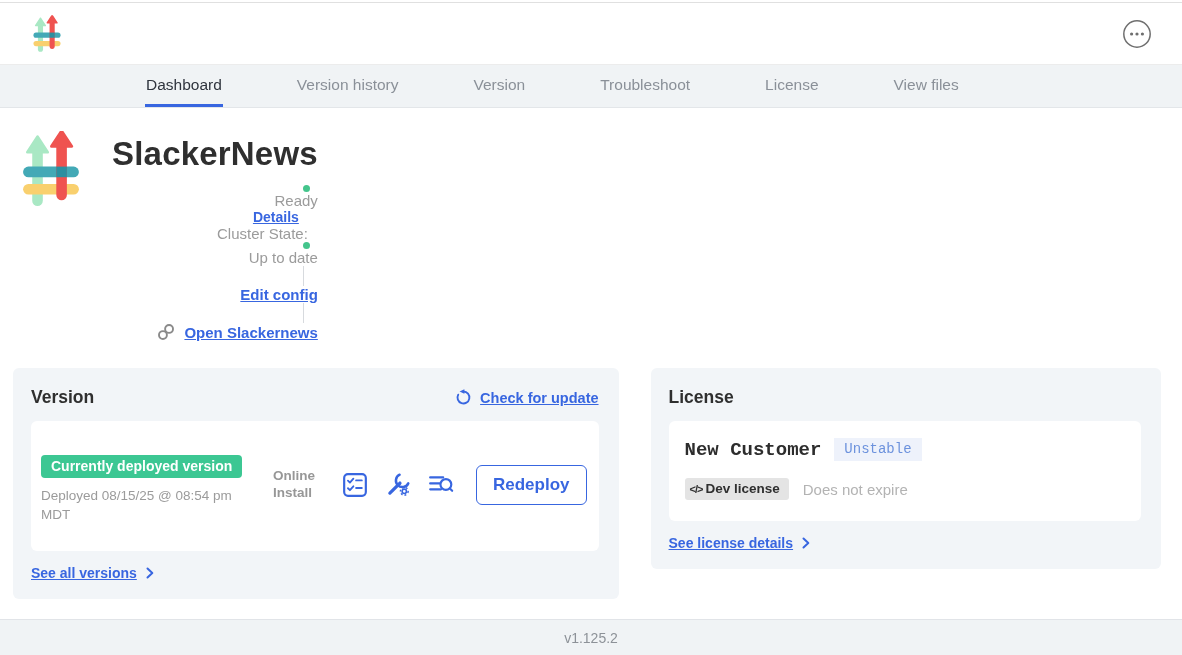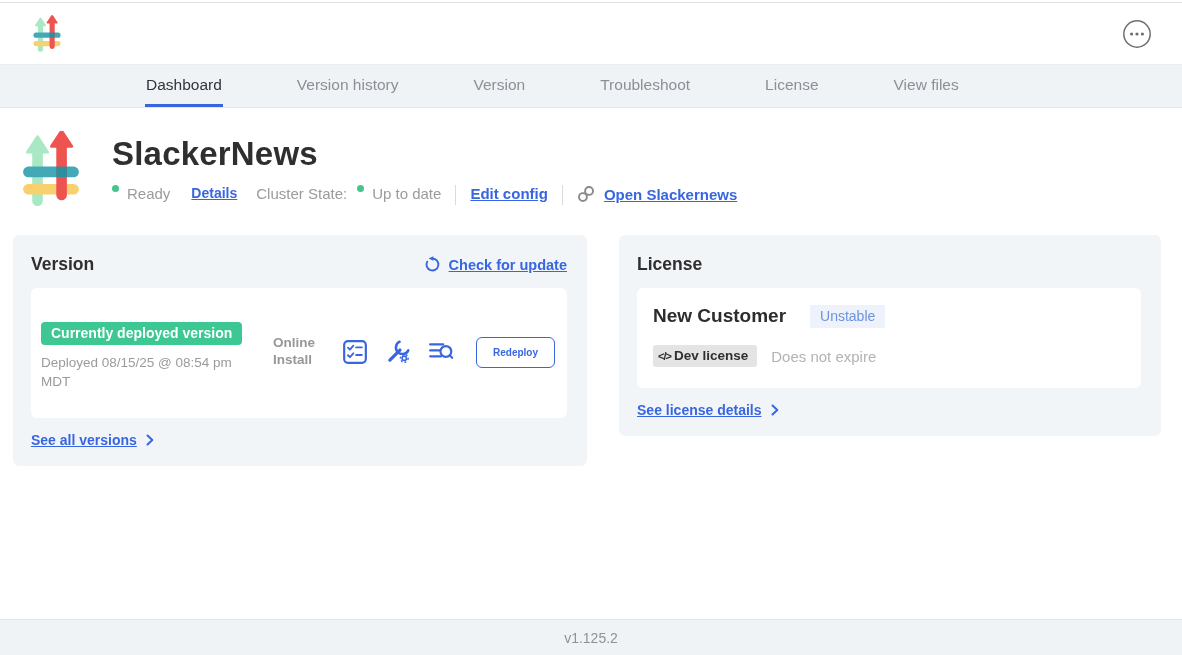--- a/index.html
+++ b/index.html
@@ -23,21 +23,21 @@
   .snav-item { display:flex; align-items:center; font-size:15.5px; color:#8a9098; cursor:pointer; border-bottom:3px solid transparent; padding:0 1px; }
   .snav-item.active { color:#2f343d; border-bottom-color:#3866e0; }
 
   main { flex:1; background:#fff; padding-top:23px; }
 
   
   .app-title-row { display:flex; padding-left:22px; }
   .logo-lg { width:58px; height:77px; flex:none; }
   .title-block { margin-left:32px; padding-top:4px; }
   h1 { font-size:33px; font-weight:700; color:#2f2f2f; letter-spacing:0.2px; }
-  .status-row { display:flex; align-items:flex-start; margin-top:12px; font-size:15px; color:#9b9b9b; }
+  .status-row { display:flex; align-items:flex-end; margin-top:12px; font-size:15px; color:#9b9b9b;flex-direction:column; }
   .dot { width:7px; height:7px; border-radius:50%; background:#44c58c; margin-right:8px; flex:none; }
   .status-row .lbl { margin-right:0; }
   a.blue-link { color:#3866e0; font-weight:700; font-size:14px; text-decoration:underline; cursor:pointer; }
   .status-row a.blue-link { margin:0 19px 0 21px; }
   .status-row a.inline-link { margin:0; font-size:15px; }
   .vdiv { width:1px; height:20px; background:#d7dade; margin:0 14px; }
   .openlink { display:flex; align-items:center; gap:9px; }
 
   
   .cards { display:flex; gap:32px; padding:0 21px 0 13px; margin-top:27px; align-items:flex-start; }
@@ -52,25 +52,25 @@
   .version-inner { display:flex; align-items:center; padding:12px 12px 14px 10px; min-height:130px; }
   .v-left { width:232px; flex:none; }
   .ver-row { display:flex; align-items:baseline; }
   .ver { font-size:30px; font-weight:700; color:#2d2d2d; }
   .seq { font-size:14px; color:#9b9b9b; margin-left:14px; }
   .badge-green { display:inline-block; margin-top:9px; background:#3cc793; color:#fff; font-size:14px; font-weight:600; padding:3px 10px 4px; border-radius:4px; }
   .deployed { margin-top:9px; font-size:13.5px; color:#9b9b9b; width:205px; line-height:1.35; }
   .v-right { display:flex; align-items:center; margin-left:auto; gap:17px; }
   .install-type { width:52px; font-size:13.5px; font-weight:600; color:#979797; line-height:1.25; }
   .icon-btn { width:26px; height:26px; display:flex; align-items:center; justify-content:center; cursor:pointer; }
-  .redeploy { background:#fff; border:1px solid #3866e0; color:#3866e0; font-weight:700; font-size:10px; padding:9px 16px; border-radius:6px; cursor:pointer; margin-left:5px; font-family:inherit; }
+  .redeploy { background:#fff; border:1px solid #3866e0; color:#3866e0; font-weight:700; font-size:17px; padding:9px 16px; border-radius:6px; cursor:pointer; margin-left:5px; font-family:inherit; }
   .see-link { display:inline-flex; align-items:center; gap:9px; margin-top:14px; font-size:14.5px; }
 
   .license-inner { padding:17px 20px 19px 16px; min-height:100px; }
-  .cust-row { display:flex; gap:24px; }
+  .cust-row { display:flex; align-items:center; gap:13px;font-family:Liberation Mono, monospace; }
   .cust-name { font-size:19px; font-weight:700; color:#2d2d2d; }
   .badge-channel { background:#eef2fb; color:#6c92dd; font-size:14px; padding:3px 10px 4px; border-radius:0; }
   .lic-row { display:flex; align-items:center; gap:14px; margin-top:17px; }
   .badge-dev { display:inline-flex; align-items:center; gap:3px; background:#e4e4e4; color:#2f2f2f; font-size:13.5px; font-weight:700; padding:3px 9px 4px 5px; border-radius:3px; }
   .code-glyph { font-size:11px; font-weight:700; letter-spacing:-1px; }
   .expiry { font-size:15px; color:#b3b3b3; }
 
   footer { height:36px; background:#f0f3f5; border-top:1px solid #e1e4e8; display:flex; align-items:center; justify-content:center; font-size:14px; color:#8d9298; }
 
   svg { display:block; }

(About this task): Filter the lines above, keeping and copying those that contain "inner".

(Answer for the task):
   .version-inner { display:flex; align-items:center; padding:12px 12px 14px 10px; min-height:130px; }
   .license-inner { padding:17px 20px 19px 16px; min-height:100px; }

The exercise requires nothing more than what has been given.